> SOURCE INFORMATION:
+ + +
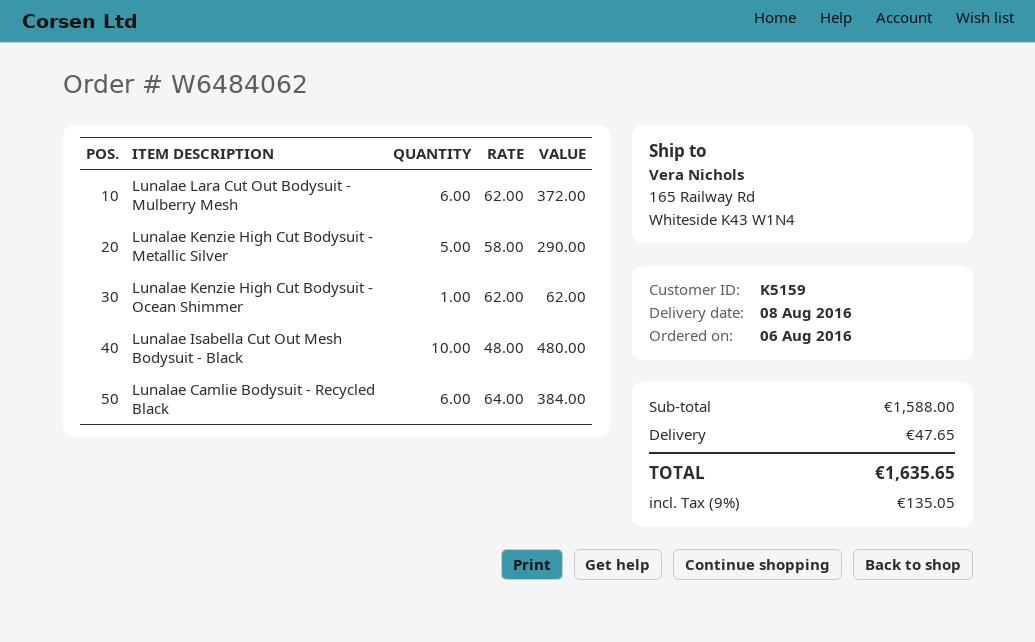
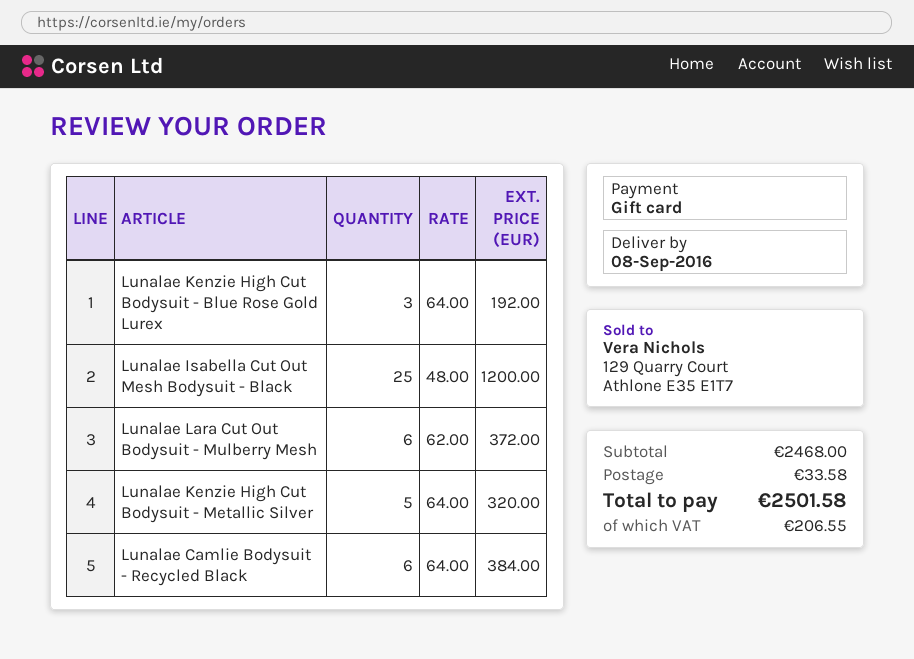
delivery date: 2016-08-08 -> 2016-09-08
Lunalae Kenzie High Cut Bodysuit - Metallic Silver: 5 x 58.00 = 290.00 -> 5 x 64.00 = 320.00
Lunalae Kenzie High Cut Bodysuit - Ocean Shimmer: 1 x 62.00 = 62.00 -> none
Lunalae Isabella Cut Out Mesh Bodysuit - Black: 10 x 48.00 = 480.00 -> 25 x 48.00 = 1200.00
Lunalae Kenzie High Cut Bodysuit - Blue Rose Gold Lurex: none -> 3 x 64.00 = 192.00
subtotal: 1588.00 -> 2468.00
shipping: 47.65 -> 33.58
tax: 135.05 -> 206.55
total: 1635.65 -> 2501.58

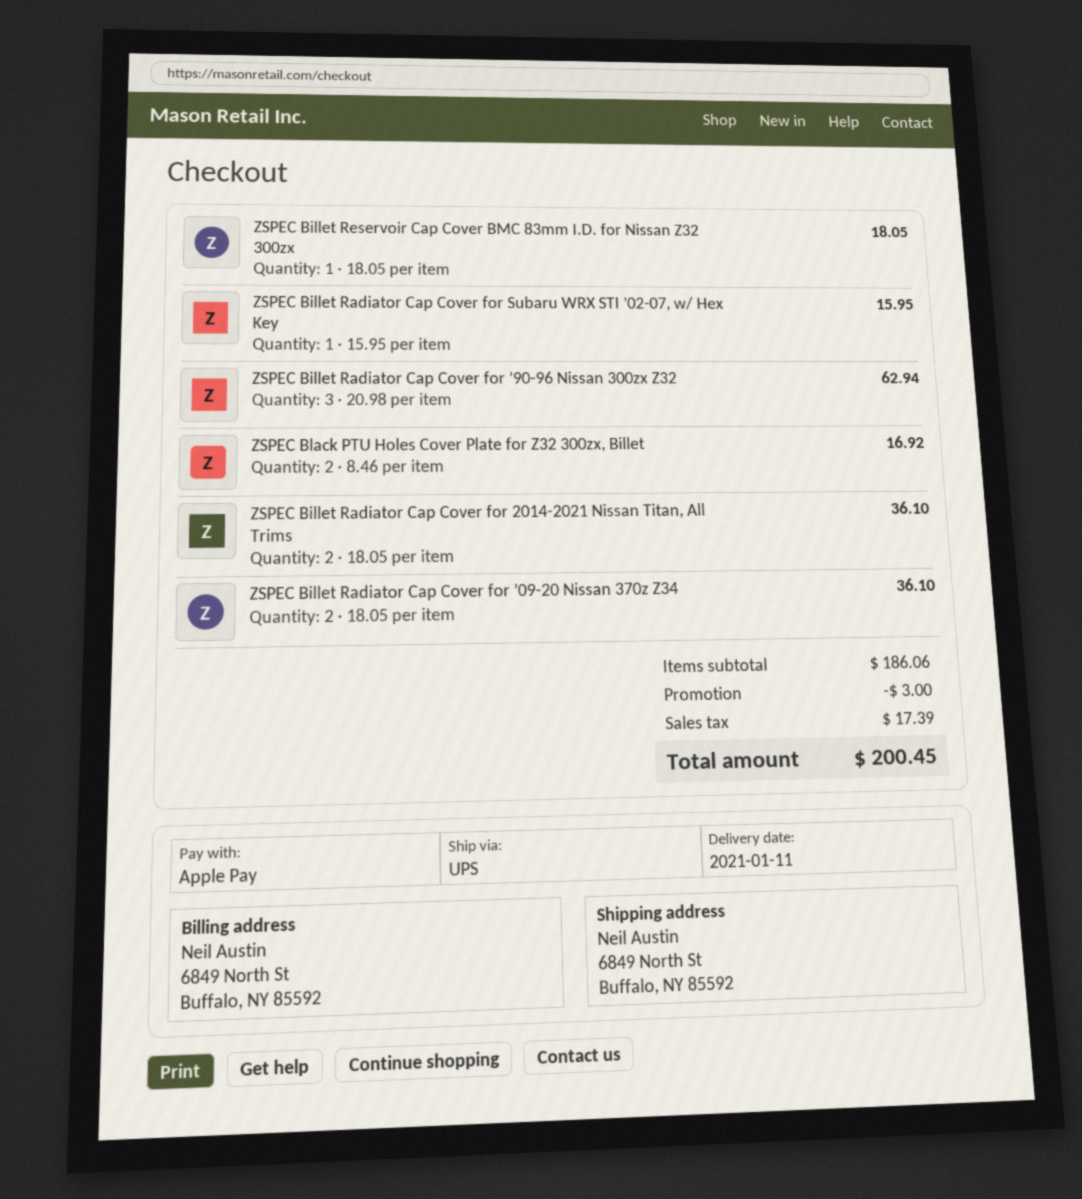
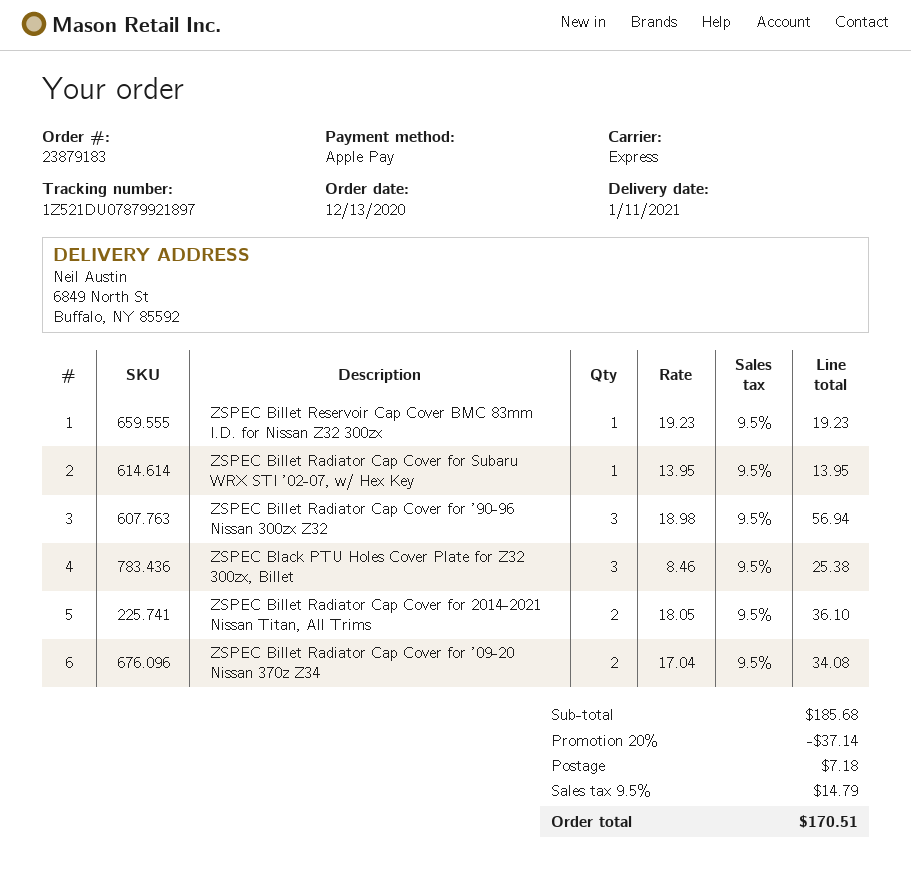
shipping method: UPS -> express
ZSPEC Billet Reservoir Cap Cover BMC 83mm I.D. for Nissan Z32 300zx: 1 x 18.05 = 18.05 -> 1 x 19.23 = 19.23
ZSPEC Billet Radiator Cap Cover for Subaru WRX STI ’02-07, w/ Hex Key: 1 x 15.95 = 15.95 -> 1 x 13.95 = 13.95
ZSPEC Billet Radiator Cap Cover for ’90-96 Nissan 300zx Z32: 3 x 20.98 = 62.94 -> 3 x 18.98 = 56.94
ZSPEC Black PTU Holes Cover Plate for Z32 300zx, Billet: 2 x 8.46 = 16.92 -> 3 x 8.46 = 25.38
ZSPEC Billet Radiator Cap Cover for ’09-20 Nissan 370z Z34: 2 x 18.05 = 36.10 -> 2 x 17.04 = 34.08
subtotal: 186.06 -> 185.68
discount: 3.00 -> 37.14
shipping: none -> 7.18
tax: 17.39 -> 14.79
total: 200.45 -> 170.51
+ + +
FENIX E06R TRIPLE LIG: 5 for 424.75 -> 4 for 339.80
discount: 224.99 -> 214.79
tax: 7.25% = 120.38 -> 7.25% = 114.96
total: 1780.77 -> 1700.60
+ + +
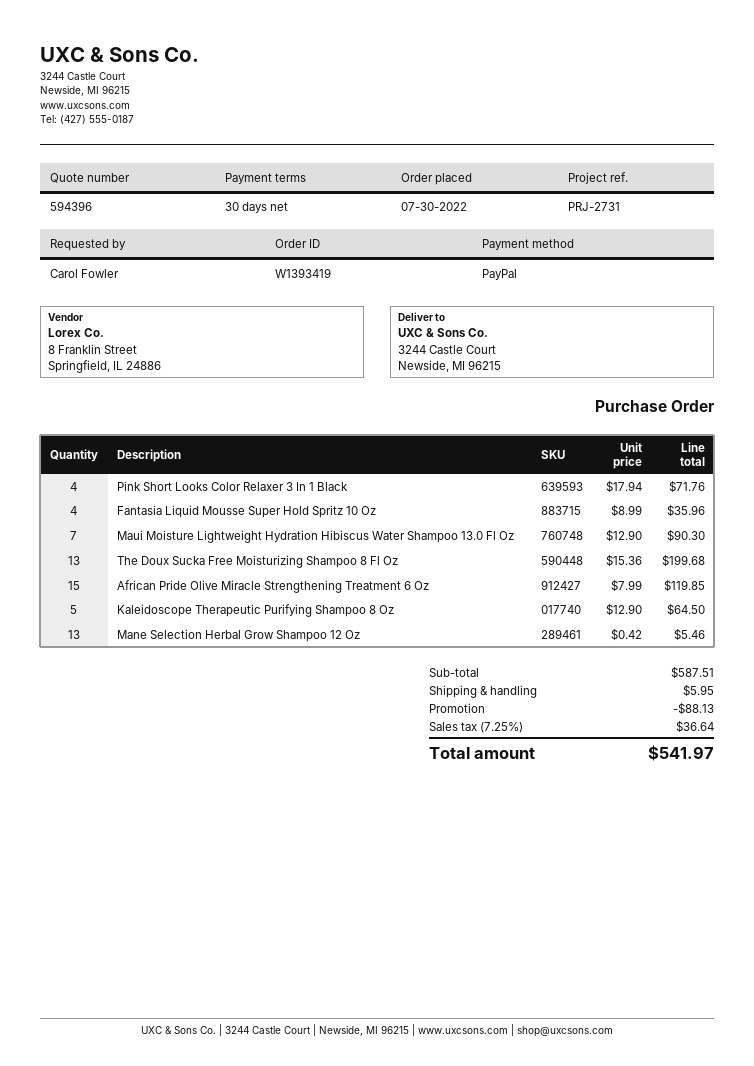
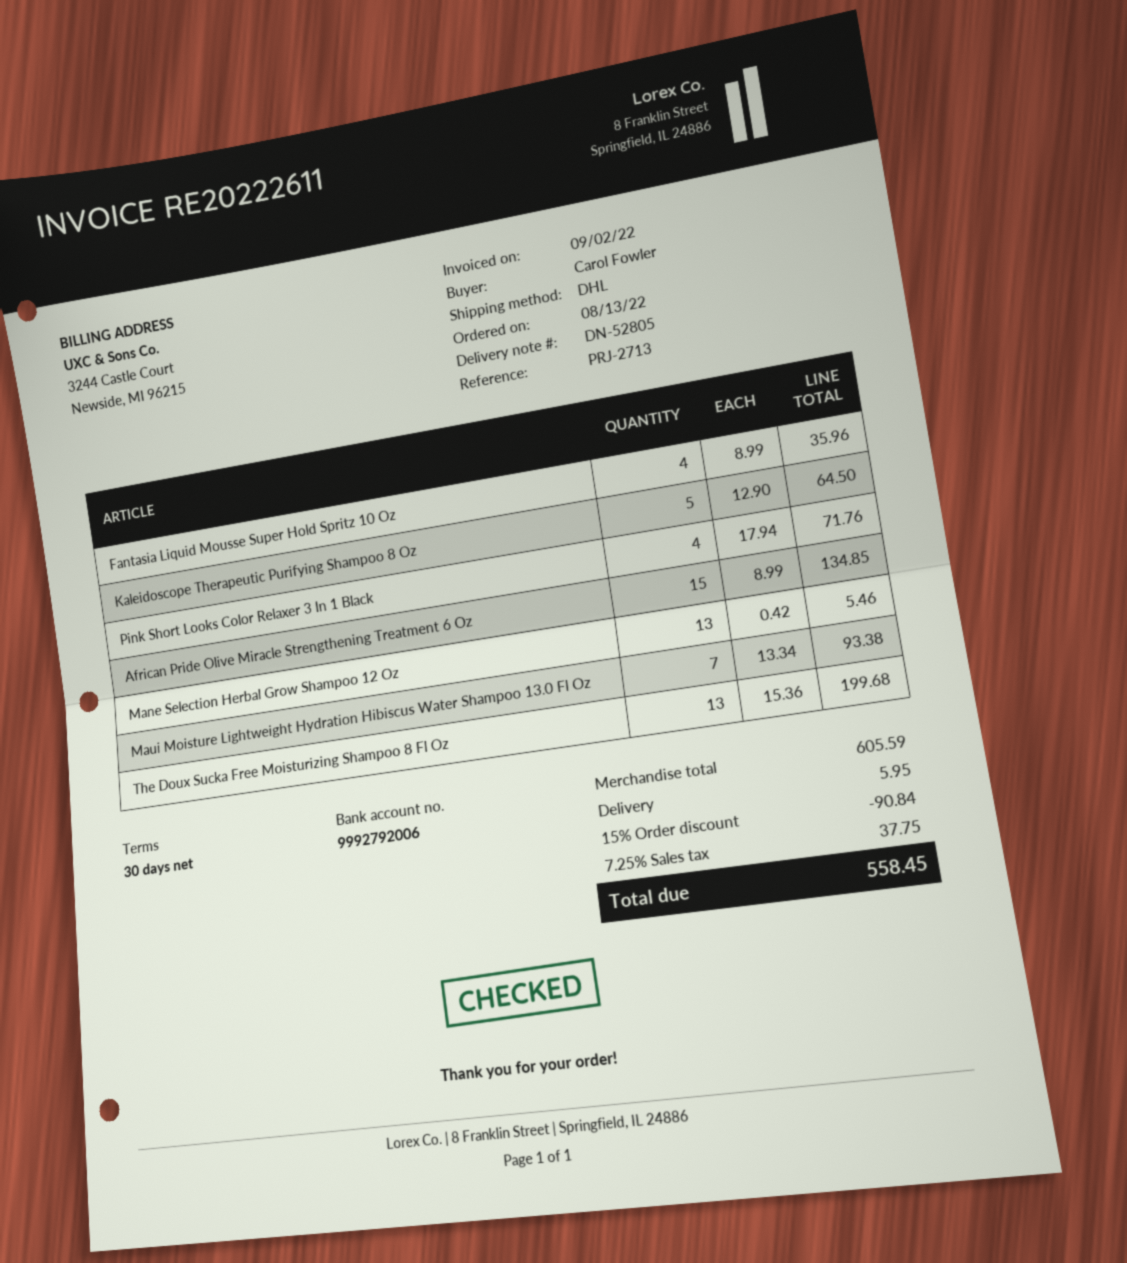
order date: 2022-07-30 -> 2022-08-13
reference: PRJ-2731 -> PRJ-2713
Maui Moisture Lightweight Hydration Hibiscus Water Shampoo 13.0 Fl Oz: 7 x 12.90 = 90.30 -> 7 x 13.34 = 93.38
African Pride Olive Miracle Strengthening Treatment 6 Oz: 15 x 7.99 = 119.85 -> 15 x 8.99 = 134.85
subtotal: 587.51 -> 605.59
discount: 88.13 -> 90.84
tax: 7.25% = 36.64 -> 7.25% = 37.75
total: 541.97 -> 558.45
+ + +
> WHAT YOU WILL DO:
Look through the entries above and find each line where the word "ZSPEC" occurs; copy those lines.

> EXERCISE RESPONSE:
ZSPEC Billet Reservoir Cap Cover BMC 83mm I.D. for Nissan Z32 300zx: 1 x 18.05 = 18.05 -> 1 x 19.23 = 19.23
ZSPEC Billet Radiator Cap Cover for Subaru WRX STI ’02-07, w/ Hex Key: 1 x 15.95 = 15.95 -> 1 x 13.95 = 13.95
ZSPEC Billet Radiator Cap Cover for ’90-96 Nissan 300zx Z32: 3 x 20.98 = 62.94 -> 3 x 18.98 = 56.94
ZSPEC Black PTU Holes Cover Plate for Z32 300zx, Billet: 2 x 8.46 = 16.92 -> 3 x 8.46 = 25.38
ZSPEC Billet Radiator Cap Cover for ’09-20 Nissan 370z Z34: 2 x 18.05 = 36.10 -> 2 x 17.04 = 34.08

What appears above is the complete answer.